Patient sera with LI identified a polypeptide 105 kDa present in all evolutive stages studied of parasite. However, a 37 kDa polypeptide was recognized in the whole and soluble antigens of male and female. This polypeptide was identified by all patients while the 105 kDa polypeptide was identified by only one patients (Fig. 2). No reaction with the 32 and 37 kDa polypeptides was observed with other parasitic disease. We are currently evaluating these patterns as markers for resistance. Fig. 2 is representative of the experiments with LI sera.
Several groups have tryed to use biochemical defined antigens in the diagnosis of schistosomiasis mansoni. A cloned 37 kDa S. mansoni larval antigen has recently atracted interest due to its proposed use as marker for resistance. Subjects with apparent high resistance to schistosome infection exhibit significantly increased levels of antibodies against this antigen compared to susceptible ones (A Dessein et al. 1988 J Immunol140: 2727-2736, V Goudot-Crozel et al. 1989 J Exp Med170: 2065-2080). A 50 kDa glycoprotein (GP50), present in eggs and secretions of several evolutive stages of the parasite shows cross-reaction with others species of S. mansoni and T. spiralis (E Linder et al. 1992 J Parasitol78: 488-507). A field trial using an assay based on the 31/32 kDa gut-associated antigen presented excellent agreement with positive stool examinations but as many as 75% of egg-negative subjects also tested positively (A Ruppel et al. 1990 Trop Med Parasitol41: 127-130), indicating that further study is required.

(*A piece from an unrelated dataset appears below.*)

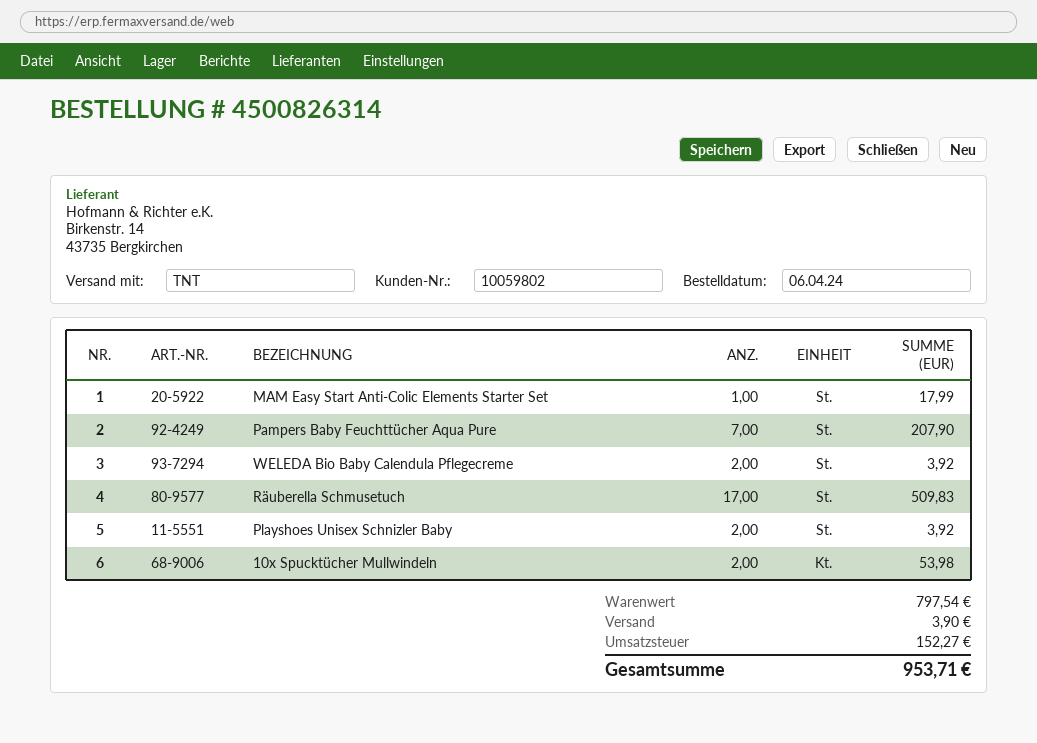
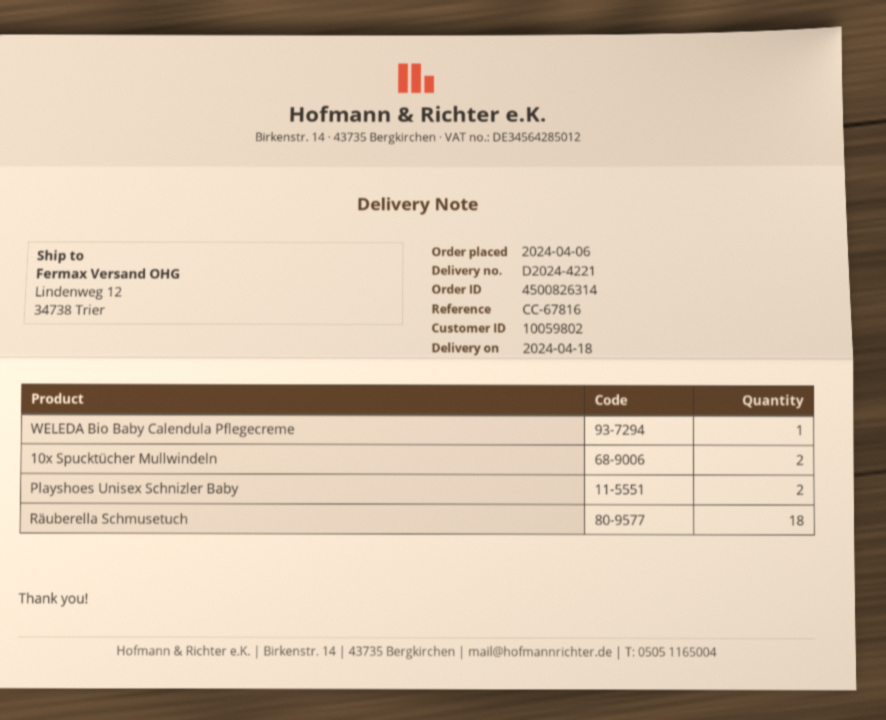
MAM Easy Start Anti-Colic Elements Starter Set: 1 -> none
Pampers Baby Feuchttücher Aqua Pure: 7 -> none
WELEDA Bio Baby Calendula Pflegecreme: 2 -> 1
Räuberella Schmusetuch: 17 -> 18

In the present work the 32 kDa polypeptide recognized by HI patients may be associated to susceptibility. On the other hand the 37 kDa polypeptide is recognized by sera of patients harbouring LI, supporting the findings of Dessein et al. (loc. cit.), and is potentially a resistance marker. These are preliminary results, and more samples are necessary in order to withdraw consistent conclusions.